Tidak juga mengingkari ketidaksempurnaan pemerintah, dan khususnya para penegak hukum, dalam upaya menangani kekerasan-kekerasan itu.

Bahkan dalam beberapa kesempatan telah saya sampaikan kekecewaan, dan bahkan rasa malu saya sebagai anak bangsa, khususnya dalam kaitan dengan keaktifan saya dalam membangun hubungan dan kerja sama antarumat beragama di Amerika Serikat.

Kekerasan-kekerasan yang masih terjadi di negara kita, baik itu bersifat intraagama (Sunni-Syi`ah) maupun antaragama (Islam - Kristen) adalah hal yang seharusnya menjadi perhatian bersama.

Fenomena tersebut mencoreng wajah bangsa Indonesia, yang secara historis memiliki kultur yang damai dan bersahabat.

Bangsa Indonesia dikenal sejak zaman dahulu sebagai bangsa yang ramah, rendah hati, dan hormat. Secara khusus, bagi saya pribadi, Indonesia sebagai negara berpenduduk mayoritas Muslim dan bahkan dikenal sebagai negara berpenduduk Muslim terbesar di dunia, tentu fenomena ini menyedihkan, dan bahkan memalukan.

Namun demikian, apakah pemberian penghargaan kepada Presiden Susilo Bambang Yudhoyono, dianggap peremehan, dan bahkan dicurigai akan menambah kekerasan-kekerasan dan konflik antaragama?

Saya tidak setuju dan bahkan berpikir sebaliknya. Saya justru mendukung dan bangga dengan pemberian penghargaan ini kepada beliau dengan sejumlah alasan, seperti harus diakui bahwa tidak ada negara di dunia kita yang `immune` atau bebas dari gesekan-gesekan antarkomunitas, termasuk di dalamnya antarkomunitas agama.

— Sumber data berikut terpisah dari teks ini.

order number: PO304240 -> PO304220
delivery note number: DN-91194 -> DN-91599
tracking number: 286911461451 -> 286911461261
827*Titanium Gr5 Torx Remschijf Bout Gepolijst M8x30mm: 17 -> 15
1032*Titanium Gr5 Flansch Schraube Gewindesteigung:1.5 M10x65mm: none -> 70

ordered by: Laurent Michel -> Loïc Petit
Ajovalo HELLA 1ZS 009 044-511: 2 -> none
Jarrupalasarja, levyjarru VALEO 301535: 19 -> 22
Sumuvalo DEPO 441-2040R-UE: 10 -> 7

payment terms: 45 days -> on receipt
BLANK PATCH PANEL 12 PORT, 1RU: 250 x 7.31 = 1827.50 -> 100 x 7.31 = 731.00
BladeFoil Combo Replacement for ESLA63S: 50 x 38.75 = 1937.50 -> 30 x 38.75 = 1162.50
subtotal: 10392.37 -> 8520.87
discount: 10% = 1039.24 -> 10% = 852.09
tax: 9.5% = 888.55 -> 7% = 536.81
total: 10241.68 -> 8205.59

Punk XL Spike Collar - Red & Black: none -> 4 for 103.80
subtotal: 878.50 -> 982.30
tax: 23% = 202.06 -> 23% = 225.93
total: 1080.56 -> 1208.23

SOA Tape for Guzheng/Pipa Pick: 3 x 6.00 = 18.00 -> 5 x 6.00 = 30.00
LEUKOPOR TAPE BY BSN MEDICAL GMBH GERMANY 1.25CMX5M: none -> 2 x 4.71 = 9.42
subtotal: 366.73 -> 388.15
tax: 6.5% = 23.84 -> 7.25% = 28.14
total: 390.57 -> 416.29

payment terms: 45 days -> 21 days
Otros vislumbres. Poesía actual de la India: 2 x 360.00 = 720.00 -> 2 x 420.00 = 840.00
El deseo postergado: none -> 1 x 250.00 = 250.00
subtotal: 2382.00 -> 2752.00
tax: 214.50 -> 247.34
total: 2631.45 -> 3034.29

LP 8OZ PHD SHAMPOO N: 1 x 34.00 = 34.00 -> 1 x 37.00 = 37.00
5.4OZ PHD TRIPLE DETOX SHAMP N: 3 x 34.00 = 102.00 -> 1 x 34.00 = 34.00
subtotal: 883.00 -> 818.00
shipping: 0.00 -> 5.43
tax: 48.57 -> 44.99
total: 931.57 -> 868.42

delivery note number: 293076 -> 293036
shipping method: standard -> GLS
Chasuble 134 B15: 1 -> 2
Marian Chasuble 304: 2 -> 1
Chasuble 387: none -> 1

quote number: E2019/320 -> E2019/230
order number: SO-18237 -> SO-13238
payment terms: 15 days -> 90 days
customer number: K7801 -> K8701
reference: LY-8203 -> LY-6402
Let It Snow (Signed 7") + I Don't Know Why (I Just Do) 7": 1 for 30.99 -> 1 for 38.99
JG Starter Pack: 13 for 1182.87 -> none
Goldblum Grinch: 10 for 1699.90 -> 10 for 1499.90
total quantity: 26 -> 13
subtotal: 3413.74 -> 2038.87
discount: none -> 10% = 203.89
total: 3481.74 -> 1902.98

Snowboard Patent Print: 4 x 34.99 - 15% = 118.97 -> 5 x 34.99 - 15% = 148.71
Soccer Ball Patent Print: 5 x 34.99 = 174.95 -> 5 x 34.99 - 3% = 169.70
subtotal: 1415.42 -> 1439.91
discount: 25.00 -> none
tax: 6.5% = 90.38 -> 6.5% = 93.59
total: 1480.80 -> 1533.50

Bahkan Amerika sekalipun kenyataan itu ada. Sebagai seorang muslim yang hidup di AS, saya bisa menjadi saksi kerukunan dan bahkan kerja sama antar umat beragama di negara ini.

Tapi sebaliknya saya juga bisa menjadi saksi akan perlakukan-perlakukan diskriminasi kepada komunitas kami di negara ini.

Kenyataan ini seharusnya membuka mata kita bahwa menuju kepada kesempurnaan itu merupakan proses yang tidak terjadi dalam sekejap.

Dan dalam proses itu diperlukan kesabaran dan kejelian dalam melihat berbagai peluang yang memungkinkan untuk mengurangi tensi dan konflik antar-agama itu.

Saya yakin, Indonesia sedang dalam persimpangan jalan menuju kepada kematangan demokrasi. Dan dalam proses kematangan tersebut sepertinya menjadi bagian dari sunnahnya bahwa akan terjadi "ketidaknyamanan", seperti konflik dan kekerasan antarras di tahun hanya beberapa tahun dilam di AS.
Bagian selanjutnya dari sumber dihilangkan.